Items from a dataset
◆ ◆ ◆ ◆ ◆ ◆ ◆
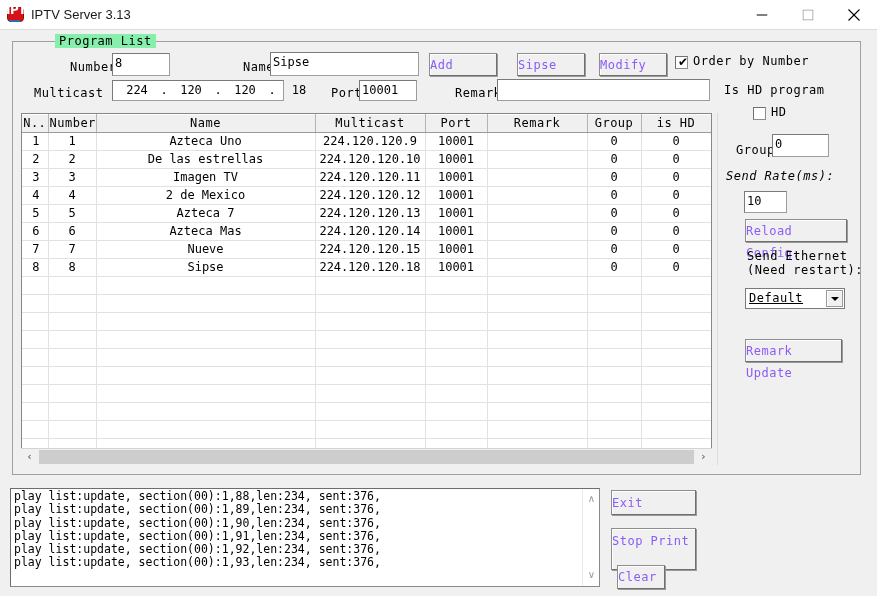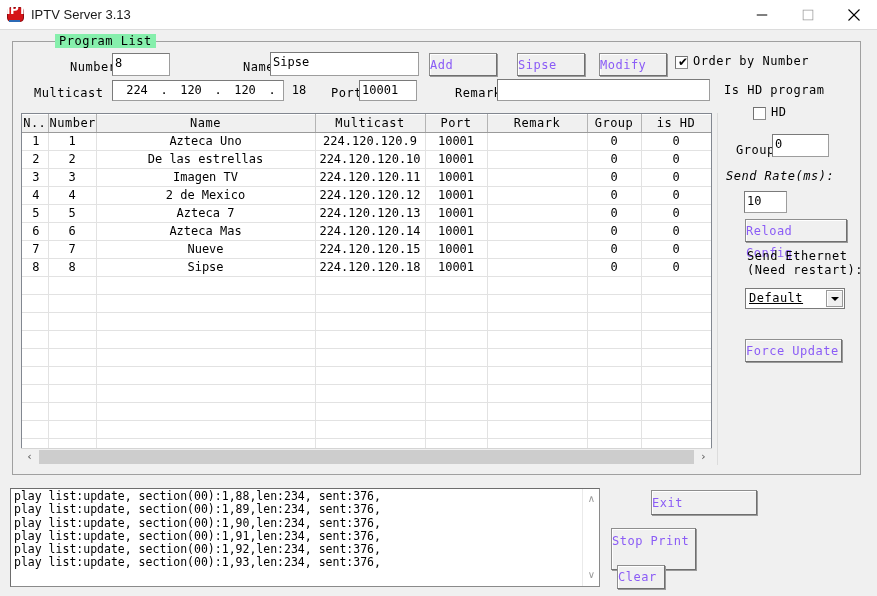--- a/index.html
+++ b/index.html
@@ -545,7 +545,7 @@
   </div>
 </div>
 
-<div class="btn" style="left:745px; top:339px; width:97px; height:23px; line-height:22px;">Force Update</div>
+<div class="btn" style="left:745px; top:339px; width:97px; height:23px; line-height:22px;">Remark Update</div>
 
 <div id="logbox">
   <div id="logtext">play list:update, section(00):1,88,len:234, sent:376,

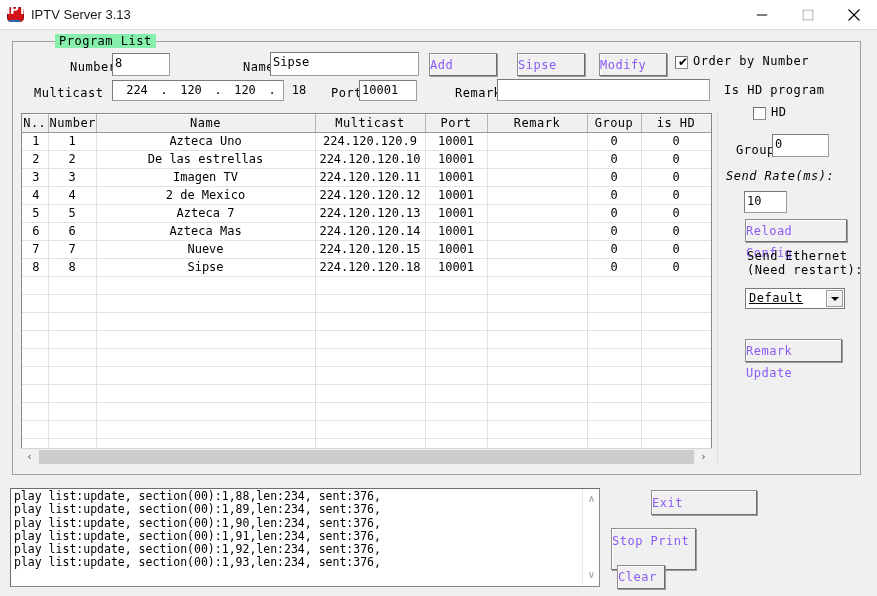--- a/index.html
+++ b/index.html
@@ -560,7 +560,7 @@
   </div>
 </div>
 
-<div class="btn" style="left:611px; top:490px; width:106px; height:25px; line-height:24px;margin-left:40px;">Exit</div>
+<div class="btn" style="left:611px; top:490px; width:85px; height:25px; line-height:24px;">Exit</div>
 <div class="btn" style="left:611px; top:528px; width:85px; height:42px; line-height:24px;">Stop Print</div>
 <div class="btn" style="left:617px; top:565px; width:48px; height:24px; line-height:23px;">Clear</div>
◆ ◆ ◆ ◆ ◆ ◆ ◆
• _WORK REQUEST_: Whenever the string "width" shows up in a line above, copy that line.

• _WRITTEN SOLUTION_:
-<div class="btn" style="left:745px; top:339px; width:97px; height:23px; line-height:22px;">Force Update</div>
+<div class="btn" style="left:745px; top:339px; width:97px; height:23px; line-height:22px;">Remark Update</div>
-<div class="btn" style="left:611px; top:490px; width:106px; height:25px; line-height:24px;margin-left:40px;">Exit</div>
+<div class="btn" style="left:611px; top:490px; width:85px; height:25px; line-height:24px;">Exit</div>
 <div class="btn" style="left:611px; top:528px; width:85px; height:42px; line-height:24px;">Stop Print</div>
 <div class="btn" style="left:617px; top:565px; width:48px; height:24px; line-height:23px;">Clear</div>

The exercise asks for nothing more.